Stanford Medicine News Center - March 16th, 2015 - by Christopher Vaughan
Researchers at the Stanford University School of Medicine have discovered that when a certain aggressive leukemia is causing havoc in the body, the solution may be to force the cancer cells to grow up and behave.
After a chance observation in the lab, the researchers found a method that can cause dangerous leukemia cells to mature into harmless immune cells known as macrophages.
The findings are described in a paper that published online March 16 in the Proceedings of the National Academy of Sciences.
B-cell acute lymphoblastic leukemia with a mutation called the Philadelphia chromosome is a particularly aggressive cancer with poor outcomes, said Ravi Majeti, MD, PhD, an assistant professor of medicine and senior author of the paper. So finding potential treatments is particularly exciting.
Majeti and his colleagues made the key observation after collecting leukemia cells from a patient and trying to keep the cells alive in a culture plate. “We were throwing everything at them to help them survive,” said Majeti, who is also a member of the Stanford Cancer Institute and the Stanford Institute for Stem Cell Biology and Regenerative Medicine.
Postdoctoral scholar Scott McClellan MD, PhD, a lead author of the paper, mentioned that some of the cancer cells in culture were changing shape and size into what looked like macrophages. Majeti concurred with that observation, but the reasons for the changed cells were a mystery until he remembered an old research paper, which showed that early B-cell mouse progenitor cells could be forced to become macrophages when exposed to certain transcription factors — proteins that bind to certain DNA sequences.
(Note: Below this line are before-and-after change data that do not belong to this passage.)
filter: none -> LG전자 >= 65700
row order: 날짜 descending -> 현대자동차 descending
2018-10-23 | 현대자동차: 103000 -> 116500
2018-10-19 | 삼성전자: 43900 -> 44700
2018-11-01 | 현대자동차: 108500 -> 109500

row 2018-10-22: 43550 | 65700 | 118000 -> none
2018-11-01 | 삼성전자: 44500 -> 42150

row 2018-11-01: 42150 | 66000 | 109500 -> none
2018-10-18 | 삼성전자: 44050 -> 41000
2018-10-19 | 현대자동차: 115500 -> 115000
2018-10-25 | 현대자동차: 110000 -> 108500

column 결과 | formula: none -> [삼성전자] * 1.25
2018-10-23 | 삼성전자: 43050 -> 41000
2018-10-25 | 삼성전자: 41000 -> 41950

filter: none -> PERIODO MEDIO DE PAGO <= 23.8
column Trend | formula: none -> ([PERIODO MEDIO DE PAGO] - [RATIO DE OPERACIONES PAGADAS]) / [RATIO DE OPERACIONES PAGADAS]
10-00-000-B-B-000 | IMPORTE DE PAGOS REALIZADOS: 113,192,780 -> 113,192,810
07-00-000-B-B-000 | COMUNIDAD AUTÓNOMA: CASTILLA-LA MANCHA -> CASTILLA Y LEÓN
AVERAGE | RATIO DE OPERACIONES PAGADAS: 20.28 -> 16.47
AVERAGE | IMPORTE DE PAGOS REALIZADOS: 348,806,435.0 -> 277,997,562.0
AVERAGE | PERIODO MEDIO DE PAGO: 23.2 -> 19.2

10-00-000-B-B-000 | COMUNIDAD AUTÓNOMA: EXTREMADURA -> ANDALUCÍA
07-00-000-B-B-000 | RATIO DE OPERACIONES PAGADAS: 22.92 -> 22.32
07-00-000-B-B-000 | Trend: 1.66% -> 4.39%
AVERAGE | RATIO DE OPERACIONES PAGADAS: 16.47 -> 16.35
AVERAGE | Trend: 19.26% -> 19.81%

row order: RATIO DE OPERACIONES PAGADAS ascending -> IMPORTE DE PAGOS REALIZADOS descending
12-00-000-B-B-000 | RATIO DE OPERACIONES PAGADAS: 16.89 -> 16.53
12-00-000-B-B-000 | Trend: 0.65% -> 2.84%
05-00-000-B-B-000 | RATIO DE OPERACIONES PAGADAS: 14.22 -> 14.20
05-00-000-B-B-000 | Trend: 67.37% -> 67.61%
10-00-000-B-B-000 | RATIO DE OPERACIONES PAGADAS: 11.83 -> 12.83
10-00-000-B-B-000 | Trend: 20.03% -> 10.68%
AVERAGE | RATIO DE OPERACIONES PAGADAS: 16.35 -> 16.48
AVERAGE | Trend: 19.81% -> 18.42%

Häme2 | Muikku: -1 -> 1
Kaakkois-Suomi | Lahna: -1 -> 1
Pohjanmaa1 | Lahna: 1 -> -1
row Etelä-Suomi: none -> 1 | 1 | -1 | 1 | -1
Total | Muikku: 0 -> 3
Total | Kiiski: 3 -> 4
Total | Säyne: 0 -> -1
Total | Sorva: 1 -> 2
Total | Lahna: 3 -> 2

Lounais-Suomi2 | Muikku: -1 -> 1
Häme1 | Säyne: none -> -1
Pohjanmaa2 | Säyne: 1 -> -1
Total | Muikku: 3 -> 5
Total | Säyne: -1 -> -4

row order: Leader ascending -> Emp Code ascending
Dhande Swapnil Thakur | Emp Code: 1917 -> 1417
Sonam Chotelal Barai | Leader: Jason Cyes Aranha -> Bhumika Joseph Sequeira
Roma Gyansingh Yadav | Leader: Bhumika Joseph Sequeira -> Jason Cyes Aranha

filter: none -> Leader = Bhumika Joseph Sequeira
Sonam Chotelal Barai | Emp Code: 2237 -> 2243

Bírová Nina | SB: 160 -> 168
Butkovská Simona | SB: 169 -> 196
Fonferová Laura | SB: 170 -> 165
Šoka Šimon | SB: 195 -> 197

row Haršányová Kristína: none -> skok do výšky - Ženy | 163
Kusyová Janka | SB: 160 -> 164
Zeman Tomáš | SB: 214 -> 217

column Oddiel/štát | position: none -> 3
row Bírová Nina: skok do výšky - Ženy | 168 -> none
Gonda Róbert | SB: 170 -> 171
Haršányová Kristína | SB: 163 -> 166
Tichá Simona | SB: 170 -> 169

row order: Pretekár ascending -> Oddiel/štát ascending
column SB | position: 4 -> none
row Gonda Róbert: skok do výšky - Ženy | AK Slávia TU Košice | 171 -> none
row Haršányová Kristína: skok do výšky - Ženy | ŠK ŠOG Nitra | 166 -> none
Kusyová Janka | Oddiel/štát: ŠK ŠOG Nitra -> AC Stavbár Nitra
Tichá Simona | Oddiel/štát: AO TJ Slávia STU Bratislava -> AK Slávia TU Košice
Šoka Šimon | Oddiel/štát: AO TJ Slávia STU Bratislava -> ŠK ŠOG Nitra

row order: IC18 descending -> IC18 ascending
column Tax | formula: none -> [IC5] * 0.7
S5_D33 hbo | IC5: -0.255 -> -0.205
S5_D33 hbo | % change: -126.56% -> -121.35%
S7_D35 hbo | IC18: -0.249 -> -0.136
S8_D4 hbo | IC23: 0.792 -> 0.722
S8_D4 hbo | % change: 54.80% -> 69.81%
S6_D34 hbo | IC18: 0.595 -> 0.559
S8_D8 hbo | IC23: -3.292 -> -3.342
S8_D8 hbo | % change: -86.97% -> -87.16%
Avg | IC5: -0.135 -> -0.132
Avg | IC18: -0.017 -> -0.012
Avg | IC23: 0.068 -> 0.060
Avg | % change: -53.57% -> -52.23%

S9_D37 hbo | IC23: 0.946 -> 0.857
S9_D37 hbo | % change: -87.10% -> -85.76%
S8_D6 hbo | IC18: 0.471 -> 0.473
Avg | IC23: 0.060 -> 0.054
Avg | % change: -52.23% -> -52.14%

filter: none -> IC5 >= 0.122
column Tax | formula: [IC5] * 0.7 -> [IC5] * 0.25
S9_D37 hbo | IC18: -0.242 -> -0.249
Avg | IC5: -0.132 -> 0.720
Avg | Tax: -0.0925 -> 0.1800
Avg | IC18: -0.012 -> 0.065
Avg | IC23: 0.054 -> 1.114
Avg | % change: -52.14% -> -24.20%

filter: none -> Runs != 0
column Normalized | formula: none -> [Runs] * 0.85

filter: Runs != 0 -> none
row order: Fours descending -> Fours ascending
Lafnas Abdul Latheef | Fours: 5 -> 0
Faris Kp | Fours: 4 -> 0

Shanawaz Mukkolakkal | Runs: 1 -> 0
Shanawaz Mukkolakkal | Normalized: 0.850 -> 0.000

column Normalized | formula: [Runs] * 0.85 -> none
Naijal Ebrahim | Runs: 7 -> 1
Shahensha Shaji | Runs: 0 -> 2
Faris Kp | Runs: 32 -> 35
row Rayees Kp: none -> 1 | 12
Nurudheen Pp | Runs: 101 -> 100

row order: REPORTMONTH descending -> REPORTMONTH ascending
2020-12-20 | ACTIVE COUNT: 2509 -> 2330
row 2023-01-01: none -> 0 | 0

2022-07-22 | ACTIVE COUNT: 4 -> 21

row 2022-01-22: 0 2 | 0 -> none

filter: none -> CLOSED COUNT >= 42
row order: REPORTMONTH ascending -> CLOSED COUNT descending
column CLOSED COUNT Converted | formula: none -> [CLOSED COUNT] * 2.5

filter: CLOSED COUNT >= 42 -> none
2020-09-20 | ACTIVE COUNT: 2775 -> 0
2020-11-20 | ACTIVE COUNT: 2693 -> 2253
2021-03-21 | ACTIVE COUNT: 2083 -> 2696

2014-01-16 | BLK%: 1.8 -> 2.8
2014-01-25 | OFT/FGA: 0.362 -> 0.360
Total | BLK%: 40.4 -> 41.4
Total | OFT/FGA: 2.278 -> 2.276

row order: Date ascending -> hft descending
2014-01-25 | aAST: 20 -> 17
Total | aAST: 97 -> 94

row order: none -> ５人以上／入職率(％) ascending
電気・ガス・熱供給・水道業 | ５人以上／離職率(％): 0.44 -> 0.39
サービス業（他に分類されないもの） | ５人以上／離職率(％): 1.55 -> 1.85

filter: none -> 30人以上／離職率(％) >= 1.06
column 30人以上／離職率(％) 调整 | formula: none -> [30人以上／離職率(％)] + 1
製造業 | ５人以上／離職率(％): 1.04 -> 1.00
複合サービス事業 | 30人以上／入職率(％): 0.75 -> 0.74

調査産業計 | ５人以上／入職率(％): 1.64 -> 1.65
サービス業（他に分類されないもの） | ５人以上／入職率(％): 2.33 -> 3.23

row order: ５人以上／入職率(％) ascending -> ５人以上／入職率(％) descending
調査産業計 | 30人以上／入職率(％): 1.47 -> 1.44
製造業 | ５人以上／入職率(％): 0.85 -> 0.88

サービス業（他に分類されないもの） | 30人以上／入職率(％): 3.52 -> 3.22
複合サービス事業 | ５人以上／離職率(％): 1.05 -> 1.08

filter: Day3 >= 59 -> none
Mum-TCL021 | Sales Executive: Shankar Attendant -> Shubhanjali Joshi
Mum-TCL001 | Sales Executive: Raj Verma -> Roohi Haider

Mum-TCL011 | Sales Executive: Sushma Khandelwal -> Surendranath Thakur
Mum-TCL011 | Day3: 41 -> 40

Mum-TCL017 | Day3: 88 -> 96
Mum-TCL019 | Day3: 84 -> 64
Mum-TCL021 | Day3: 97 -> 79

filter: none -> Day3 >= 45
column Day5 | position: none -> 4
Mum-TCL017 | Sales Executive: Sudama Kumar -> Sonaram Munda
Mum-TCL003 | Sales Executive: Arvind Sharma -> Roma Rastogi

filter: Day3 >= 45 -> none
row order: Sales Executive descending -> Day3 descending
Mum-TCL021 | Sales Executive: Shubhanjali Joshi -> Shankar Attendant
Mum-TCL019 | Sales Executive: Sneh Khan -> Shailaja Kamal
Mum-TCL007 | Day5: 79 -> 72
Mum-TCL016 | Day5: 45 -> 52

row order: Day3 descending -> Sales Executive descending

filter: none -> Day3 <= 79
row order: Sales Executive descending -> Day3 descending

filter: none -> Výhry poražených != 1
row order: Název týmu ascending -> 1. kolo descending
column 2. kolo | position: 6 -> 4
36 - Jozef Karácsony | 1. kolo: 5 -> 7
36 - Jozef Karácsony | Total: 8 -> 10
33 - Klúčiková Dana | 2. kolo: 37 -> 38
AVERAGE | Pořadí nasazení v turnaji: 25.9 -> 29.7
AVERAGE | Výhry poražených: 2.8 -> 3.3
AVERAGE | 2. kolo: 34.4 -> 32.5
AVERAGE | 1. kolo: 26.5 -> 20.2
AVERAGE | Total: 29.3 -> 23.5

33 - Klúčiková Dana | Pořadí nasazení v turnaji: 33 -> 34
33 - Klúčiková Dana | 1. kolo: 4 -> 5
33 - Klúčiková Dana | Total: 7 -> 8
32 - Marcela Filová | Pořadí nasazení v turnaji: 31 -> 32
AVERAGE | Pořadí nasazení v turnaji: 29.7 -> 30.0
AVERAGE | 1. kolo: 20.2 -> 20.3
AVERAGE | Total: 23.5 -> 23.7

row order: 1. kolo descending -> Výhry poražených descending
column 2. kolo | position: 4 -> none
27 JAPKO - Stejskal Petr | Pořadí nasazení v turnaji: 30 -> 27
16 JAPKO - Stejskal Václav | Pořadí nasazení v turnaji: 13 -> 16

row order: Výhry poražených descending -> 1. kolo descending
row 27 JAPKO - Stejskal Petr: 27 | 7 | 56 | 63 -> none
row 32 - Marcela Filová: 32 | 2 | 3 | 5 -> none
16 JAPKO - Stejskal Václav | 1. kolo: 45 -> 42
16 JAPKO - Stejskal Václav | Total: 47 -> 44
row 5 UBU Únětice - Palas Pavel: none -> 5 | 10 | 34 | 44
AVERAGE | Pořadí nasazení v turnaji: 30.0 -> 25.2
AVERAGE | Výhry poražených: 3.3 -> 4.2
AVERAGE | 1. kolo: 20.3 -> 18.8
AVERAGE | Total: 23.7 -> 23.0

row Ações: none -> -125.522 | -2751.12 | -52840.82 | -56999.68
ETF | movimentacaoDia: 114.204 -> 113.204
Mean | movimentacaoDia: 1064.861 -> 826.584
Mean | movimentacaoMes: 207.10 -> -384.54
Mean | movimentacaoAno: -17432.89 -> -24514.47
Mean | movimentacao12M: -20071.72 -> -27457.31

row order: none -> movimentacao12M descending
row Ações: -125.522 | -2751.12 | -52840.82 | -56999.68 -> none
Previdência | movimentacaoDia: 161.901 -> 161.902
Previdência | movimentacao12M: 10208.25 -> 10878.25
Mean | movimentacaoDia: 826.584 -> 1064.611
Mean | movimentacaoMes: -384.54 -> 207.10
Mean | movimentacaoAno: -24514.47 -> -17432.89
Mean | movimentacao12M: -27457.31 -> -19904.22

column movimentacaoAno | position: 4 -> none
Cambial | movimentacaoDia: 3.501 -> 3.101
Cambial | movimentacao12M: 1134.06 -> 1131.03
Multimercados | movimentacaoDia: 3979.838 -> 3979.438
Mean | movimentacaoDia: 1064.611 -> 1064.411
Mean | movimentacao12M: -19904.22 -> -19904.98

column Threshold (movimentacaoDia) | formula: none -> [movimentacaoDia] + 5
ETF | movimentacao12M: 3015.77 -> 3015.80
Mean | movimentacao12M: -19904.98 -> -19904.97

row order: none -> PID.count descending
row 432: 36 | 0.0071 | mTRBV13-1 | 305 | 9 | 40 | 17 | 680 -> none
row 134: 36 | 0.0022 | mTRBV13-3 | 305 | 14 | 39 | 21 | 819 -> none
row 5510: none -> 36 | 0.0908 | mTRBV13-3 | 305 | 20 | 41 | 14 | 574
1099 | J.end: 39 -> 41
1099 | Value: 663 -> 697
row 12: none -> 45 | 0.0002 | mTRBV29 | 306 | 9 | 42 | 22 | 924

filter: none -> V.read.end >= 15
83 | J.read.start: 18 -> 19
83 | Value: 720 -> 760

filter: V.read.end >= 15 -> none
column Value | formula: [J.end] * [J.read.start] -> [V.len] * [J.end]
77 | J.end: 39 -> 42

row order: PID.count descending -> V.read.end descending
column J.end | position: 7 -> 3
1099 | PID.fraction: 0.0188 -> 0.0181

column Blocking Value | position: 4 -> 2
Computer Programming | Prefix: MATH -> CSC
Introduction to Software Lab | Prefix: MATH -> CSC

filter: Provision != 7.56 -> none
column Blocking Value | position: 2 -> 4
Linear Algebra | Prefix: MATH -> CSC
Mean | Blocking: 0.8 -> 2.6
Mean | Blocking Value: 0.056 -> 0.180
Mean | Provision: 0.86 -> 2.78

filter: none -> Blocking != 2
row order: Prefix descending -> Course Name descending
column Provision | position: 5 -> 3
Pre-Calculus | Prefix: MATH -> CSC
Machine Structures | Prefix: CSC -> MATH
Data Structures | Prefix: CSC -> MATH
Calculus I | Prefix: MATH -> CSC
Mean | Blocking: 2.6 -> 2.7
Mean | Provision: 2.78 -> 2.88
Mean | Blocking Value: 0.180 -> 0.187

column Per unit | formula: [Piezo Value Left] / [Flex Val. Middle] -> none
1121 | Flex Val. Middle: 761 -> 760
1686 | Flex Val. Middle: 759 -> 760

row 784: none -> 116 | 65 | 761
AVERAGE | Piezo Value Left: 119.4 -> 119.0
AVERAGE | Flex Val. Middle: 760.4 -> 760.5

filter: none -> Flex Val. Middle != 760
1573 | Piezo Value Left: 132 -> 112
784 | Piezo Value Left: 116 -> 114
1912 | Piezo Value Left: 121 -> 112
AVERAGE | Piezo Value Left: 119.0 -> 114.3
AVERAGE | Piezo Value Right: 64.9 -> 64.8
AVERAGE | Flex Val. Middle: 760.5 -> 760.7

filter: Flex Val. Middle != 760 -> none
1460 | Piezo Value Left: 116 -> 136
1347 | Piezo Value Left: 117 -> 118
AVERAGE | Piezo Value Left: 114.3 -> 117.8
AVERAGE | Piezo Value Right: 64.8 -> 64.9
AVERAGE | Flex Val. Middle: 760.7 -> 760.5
“B-cell leukemia cells are in many ways progenitor cells that are forced to stay in an immature state,” Majeti said. So he, McClellan and student Christopher Dove, an MD/PhD student and the paper’s other lead author, did more experiments and confirmed that methods shown to have altered the fate of the mouse progenitor cells years ago could be used to transform these human cancer cells into macrophages, which can engulf and digest cancer cells and pathogens.
Majeti and his colleagues have some reason to hope that when the cancer cells become macrophages they will not only be neutralized, but may actually assist in fighting the cancer. Like a bloodhound owner who gives the dog a sniff of an object that was associated with the person or animal he wants to track, macrophage cells present recognizable bits of abnormal cells to other immune cells so that they can launch an attack. “Because the macrophage cells came from the cancer cells, they will already carry with them the chemical signals that will identify the cancer cells, making an immune attack against the cancer more likely,” Majeti said.
The researchers’ next steps will be to see if they can find a drug that will prompt the same reaction and that could serve as the basis for a therapy for the leukemia. There is some precedent for such a treatment. Retinoic acid is commonly used to treat another cancer called acute promyelocytic leukemia. In that case, retinoic acid is used to turn cancer cells into mature cells called granulocytes. This treatment is the only well-established therapy that matures, or “differentiates,” cancer cells, but researchers around the world are hopeful of finding many more. “There’s big-time interest in differentiation therapies for cancer,” Majeti said.
Other Stanford co-authors of the paper are computational biologist Andrew Gentles, PhD, and technician Christine Ryan, who is now a medical student at Stanford.
This research was supported by the National Institutes of Health (grant U54CA149145), the New York Stem Cell Foundation, the Burroughs Wellcome Fund, the U.S. Department of Defense and the Walter V. and Idun Berry Postdoctoral Fellowship Program.
Majeti is a New York Stem Cell Foundation Robertson Investigator.